Nada de novo debaixo do sol, expressão bíblica que se configura com meu tímido espanto frente ao comportamento de falso moralismo, travestido de elevado preceito ético, protagonizado por um pai contra a literatura brasileira de inconteste qualidade de estilo, fato ambientado numa escola do município paulista de Jundiaí.
O episódio envolve o belíssimo conto "Obscenidades para uma dona de casa", do escritor Ignácio Loyola Brandão, inserido na coletânia “Os Cem Melhores Contos Brasileiros do Século”. Um pai de duas alunas gêmeas de 17 anos solicitou ao Ministério Público que determine o recolhimento do livro da rede pública estadual de ensino, alegando que o conto aludido é inapropriado para os alunos – velada hipocrisia, doutrina para querubins nos anéis de Saturno! Esse pai seria um brilhante personagem envenenador de páginas no romance “O nome da rosa”, de Umberto Eco.

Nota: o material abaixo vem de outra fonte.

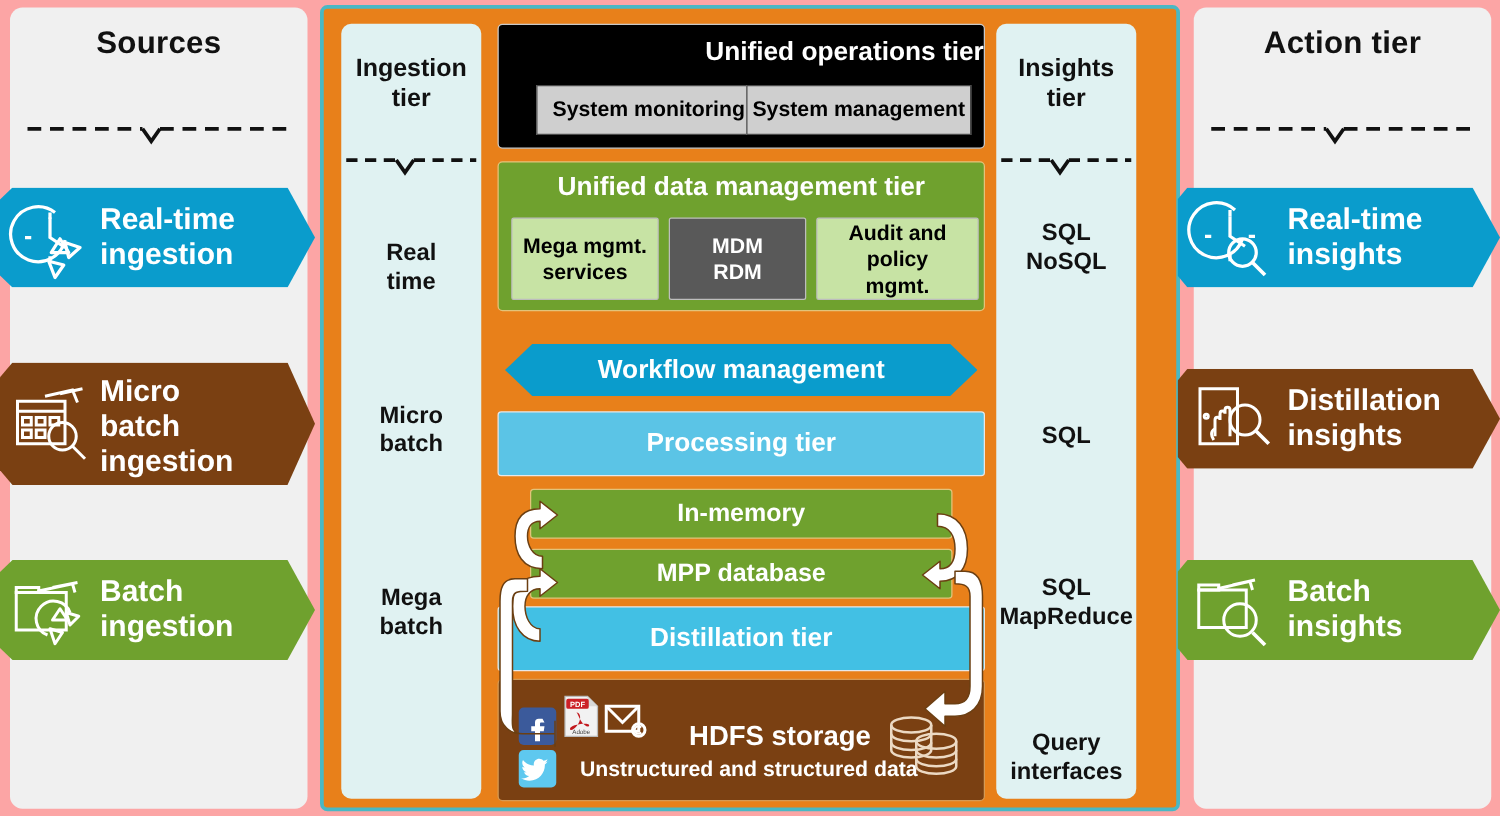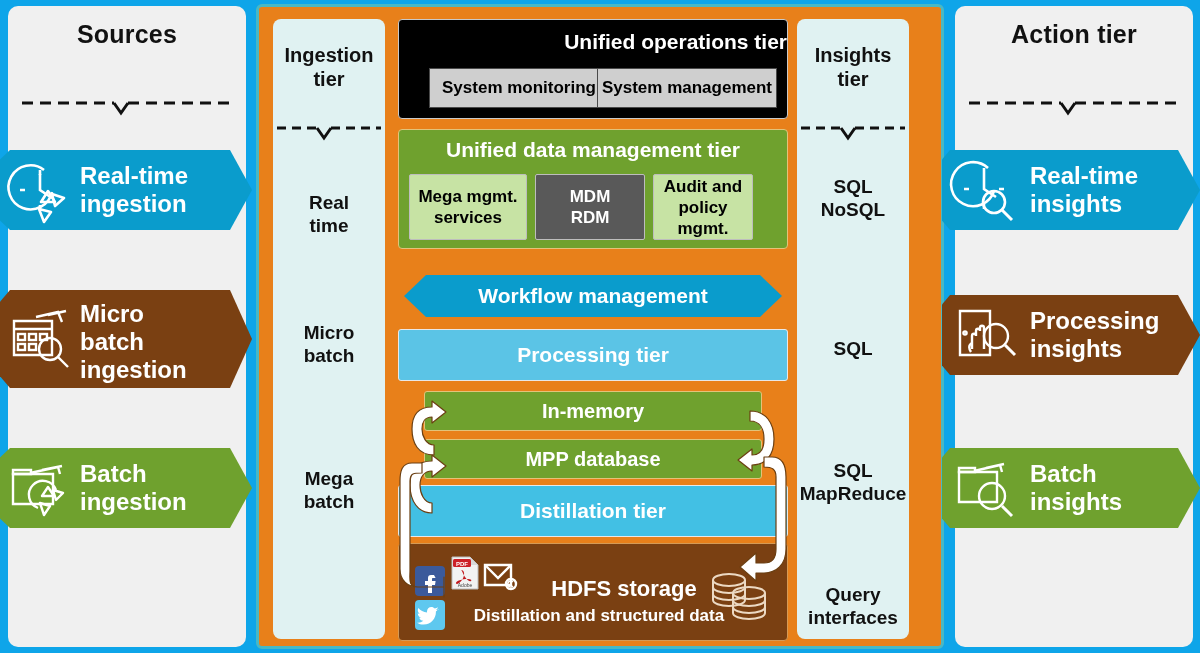"Sources" .stage { background: #0ea5e9 -> #fca5a5 }
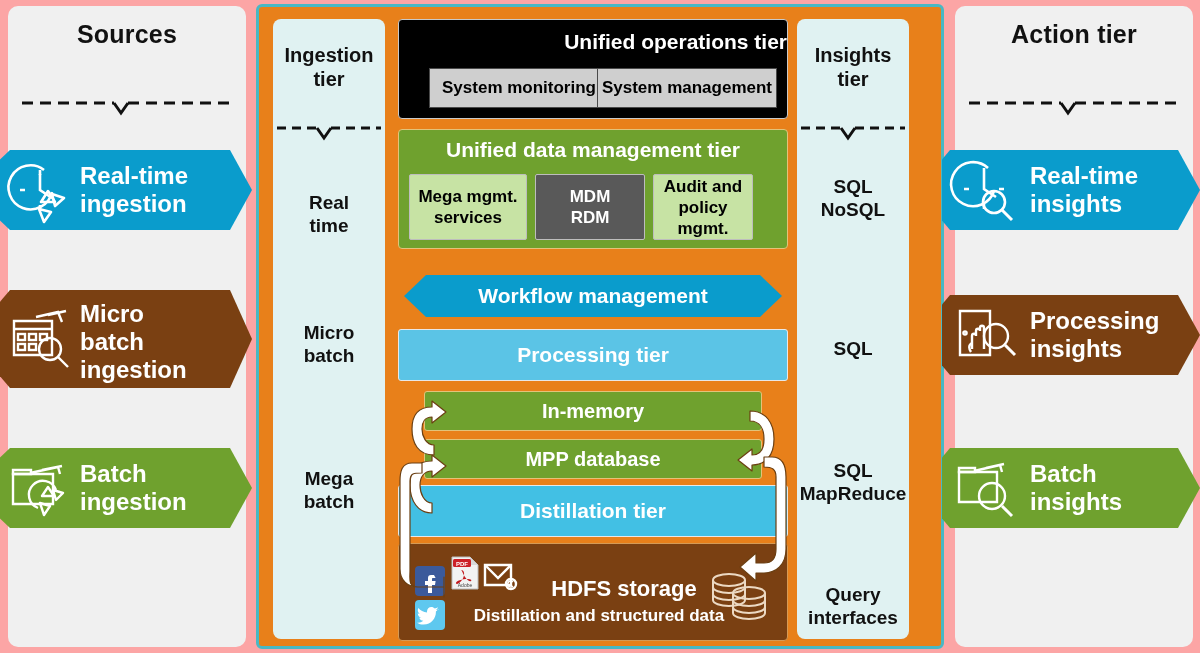"Audit and" #audit { width: 100px -> 130px }
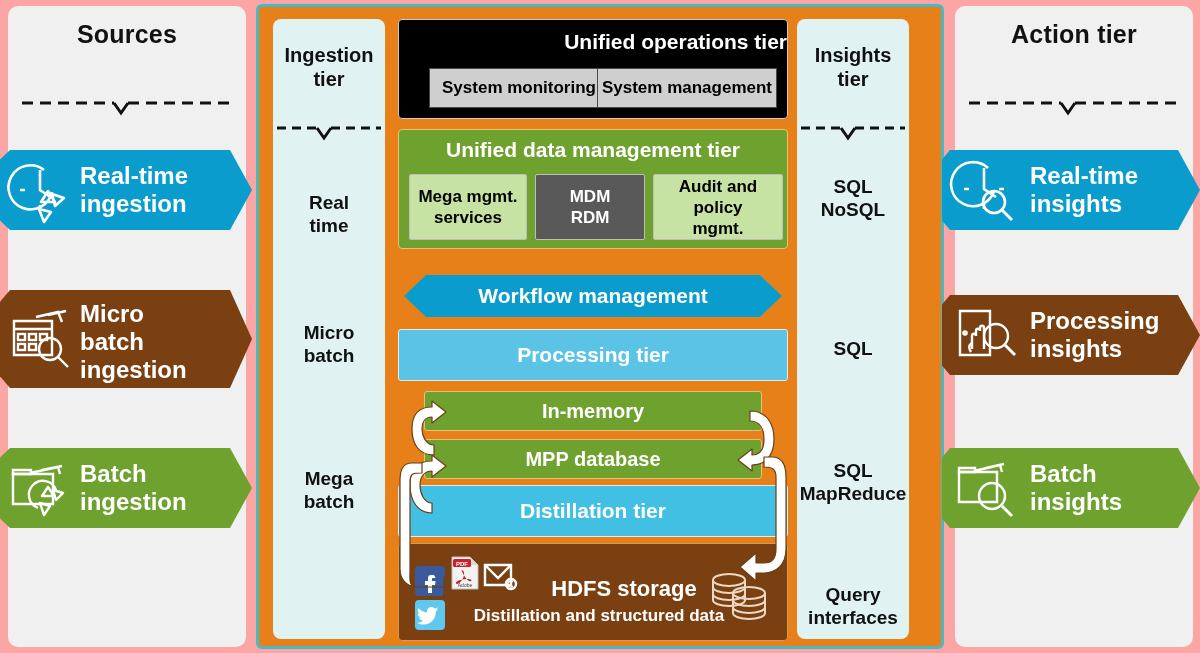"Processing" span.bt { text: Processing -> Distillation }
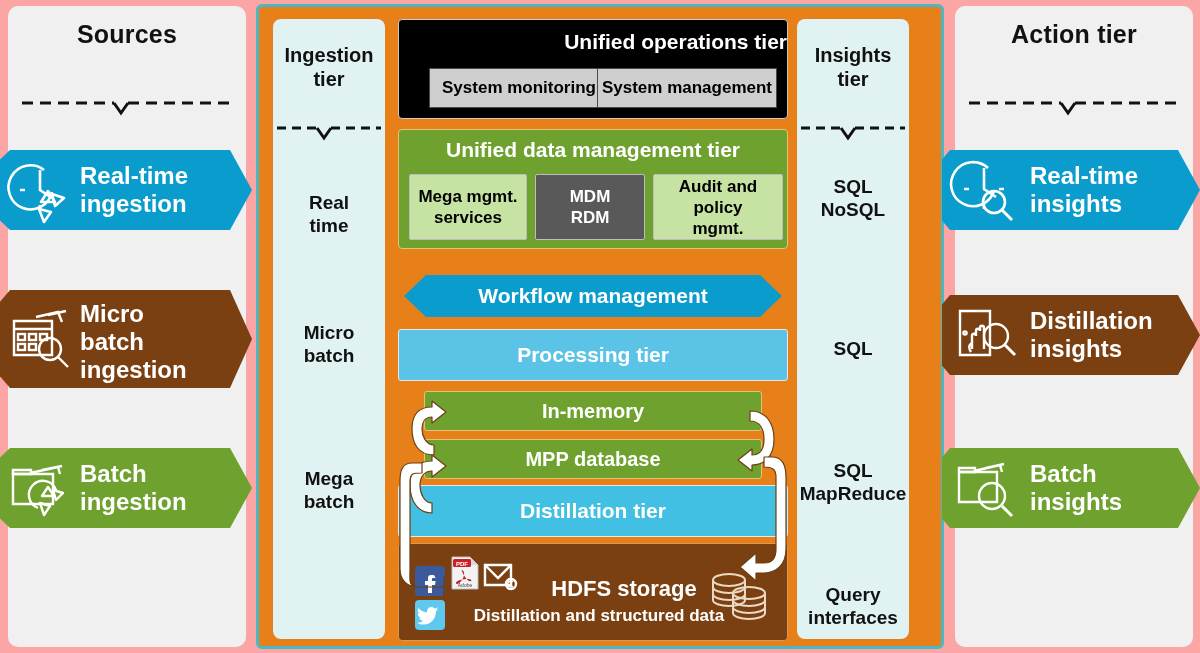"Distillation and structured data" div { text: Distillation -> Unstructured }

Portugal foi o último país colonialista a abolir a escravidão e a inquisição. País que censurou a grandeza literária de José Saramago por conta de seu vigoroso romance “O Evangelho segundo Jesus Cristo”. Colonizados pelos portugueses, talvez aí resida a origem de nossa constrangedora herança punitiva ao sexo, ao avanço da ciência, da filosofia, da literatura; dessa patológica dualidade entre corpo e espírito.
Nada mais fascista, repressor, que condenar ou proibir livros. A história nos mostra que essa atitude nunca foi plenamente exitosa. Jorge Amado teve milhares de exemplares queimados pelo regime militar; “Feliz ano novo”, de Rubem Fonseca, sofreu censura dos milicos; em 2005, “Na Toca dos Leões”, de Fernando Morais, foi vítima de decisão judicial; só para citar três exemplos. Entretanto, essas obras sempre foram lidas clandestinamente e voltaram fortalecidas às mãos do público leitor.
O Brasil ainda está longe de ser um país de leitores, lamentavelmente. Perde feio em número de livrarias para nossa vizinha Argentina. País do futebol é um título que mais remete ao comportamento de manada do que à inteligência dessa civilização cósmica, como dizia Darcy Ribeiro. Condenar a criação literária sob o falido código da pornogafia pela palavra é moralismo doentio, catecismo empoeirado de tempos sombrios. Na linha de frente do que se possa considerar de imoralidade deveriam sempre figurar a fome, o trabalho escravo, o latifúndio e o abandono das crianças e dos idosos.
Tudo o que está naquele conto escrito com maestria, está, em menor ou maior grau, na vida cotidiana de todo ser humano. A autêntica literatura trata das relações humanas, em qualquer parte do mundo, e as relações humanas são complexas, desafiadoras, fascinantes. Na escola, como na família e em toda a sociedade, o diálogo é um antídoto imprescindível contra toda forma de opressão que segrega e anula a beleza das relações humanas.
(Artigo publicado no Jornal do Tocantins, 22.08.2010 – p. 04)
Paulo Aires Marinho - Poeta, escritor e ativista cultural. Ganhou o II Prêmio SESI Tocantinense de Poesia (1994). É autor dos livros “Cantigas de Resistência” (2003),
“O Beijo de Vesúvio” (2007) e “Perto do Fogo – Trilogia do Amor, da Terra e da Esperança”. Atualmente reside em Palmas (TO).